### EXERCISE PROMPT
Return every line of the records that includes the string "mean".

Itemized modification records:
———

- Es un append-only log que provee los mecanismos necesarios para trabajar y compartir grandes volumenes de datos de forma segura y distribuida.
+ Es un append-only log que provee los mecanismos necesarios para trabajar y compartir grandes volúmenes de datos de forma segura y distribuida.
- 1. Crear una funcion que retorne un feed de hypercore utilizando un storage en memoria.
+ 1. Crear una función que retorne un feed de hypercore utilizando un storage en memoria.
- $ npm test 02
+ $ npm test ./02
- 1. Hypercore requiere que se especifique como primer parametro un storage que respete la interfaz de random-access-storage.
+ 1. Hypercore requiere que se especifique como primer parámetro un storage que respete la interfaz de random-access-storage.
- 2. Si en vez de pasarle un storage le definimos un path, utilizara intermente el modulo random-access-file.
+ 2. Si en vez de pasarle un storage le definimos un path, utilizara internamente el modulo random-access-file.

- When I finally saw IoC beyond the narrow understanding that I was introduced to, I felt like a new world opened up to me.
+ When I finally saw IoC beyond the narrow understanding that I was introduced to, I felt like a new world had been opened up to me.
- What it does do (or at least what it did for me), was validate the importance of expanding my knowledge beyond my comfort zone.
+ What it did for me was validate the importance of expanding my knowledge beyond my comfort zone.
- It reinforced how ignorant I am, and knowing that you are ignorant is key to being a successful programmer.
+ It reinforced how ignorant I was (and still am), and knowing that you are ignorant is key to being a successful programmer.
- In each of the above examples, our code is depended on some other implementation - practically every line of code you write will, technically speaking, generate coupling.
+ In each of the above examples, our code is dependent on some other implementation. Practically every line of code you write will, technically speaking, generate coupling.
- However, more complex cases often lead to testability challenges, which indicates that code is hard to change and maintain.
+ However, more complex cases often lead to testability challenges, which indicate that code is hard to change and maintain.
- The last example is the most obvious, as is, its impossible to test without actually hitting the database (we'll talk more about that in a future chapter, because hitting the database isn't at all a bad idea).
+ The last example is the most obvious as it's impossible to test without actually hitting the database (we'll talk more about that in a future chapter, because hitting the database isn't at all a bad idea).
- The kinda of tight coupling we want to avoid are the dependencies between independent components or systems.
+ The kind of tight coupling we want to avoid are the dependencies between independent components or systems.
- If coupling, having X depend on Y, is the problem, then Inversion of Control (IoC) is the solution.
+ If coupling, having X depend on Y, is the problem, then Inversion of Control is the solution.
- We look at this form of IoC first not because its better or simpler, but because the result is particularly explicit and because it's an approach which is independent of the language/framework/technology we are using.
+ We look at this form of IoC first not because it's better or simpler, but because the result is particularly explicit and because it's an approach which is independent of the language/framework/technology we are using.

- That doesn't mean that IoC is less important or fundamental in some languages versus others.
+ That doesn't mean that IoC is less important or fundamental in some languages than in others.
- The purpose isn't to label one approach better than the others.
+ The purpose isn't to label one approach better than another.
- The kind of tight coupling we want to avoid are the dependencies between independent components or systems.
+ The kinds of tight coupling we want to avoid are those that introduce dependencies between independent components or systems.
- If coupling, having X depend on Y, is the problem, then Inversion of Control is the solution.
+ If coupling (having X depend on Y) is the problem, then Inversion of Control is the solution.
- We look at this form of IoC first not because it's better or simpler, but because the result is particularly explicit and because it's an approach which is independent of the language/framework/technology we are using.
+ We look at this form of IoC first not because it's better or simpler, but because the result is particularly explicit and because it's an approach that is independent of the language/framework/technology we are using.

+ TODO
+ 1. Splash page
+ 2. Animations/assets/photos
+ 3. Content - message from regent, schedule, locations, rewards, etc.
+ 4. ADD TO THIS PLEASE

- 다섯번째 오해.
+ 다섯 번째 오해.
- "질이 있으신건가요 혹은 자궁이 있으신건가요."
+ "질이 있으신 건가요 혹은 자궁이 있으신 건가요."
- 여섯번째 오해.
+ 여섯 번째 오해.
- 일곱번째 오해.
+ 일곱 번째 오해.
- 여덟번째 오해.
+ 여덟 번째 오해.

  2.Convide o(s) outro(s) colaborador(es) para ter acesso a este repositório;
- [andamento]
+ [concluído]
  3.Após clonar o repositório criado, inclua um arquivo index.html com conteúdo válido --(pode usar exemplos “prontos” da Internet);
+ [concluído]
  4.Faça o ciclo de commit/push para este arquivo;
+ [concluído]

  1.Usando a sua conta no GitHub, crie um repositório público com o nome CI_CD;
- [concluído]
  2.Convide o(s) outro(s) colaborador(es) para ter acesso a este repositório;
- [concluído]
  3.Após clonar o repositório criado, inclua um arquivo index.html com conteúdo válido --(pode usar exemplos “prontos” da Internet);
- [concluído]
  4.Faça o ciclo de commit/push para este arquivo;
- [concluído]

———

### SOLUTION TO THE EXERCISE
- That doesn't mean that IoC is less important or fundamental in some languages versus others.
+ That doesn't mean that IoC is less important or fundamental in some languages than in others.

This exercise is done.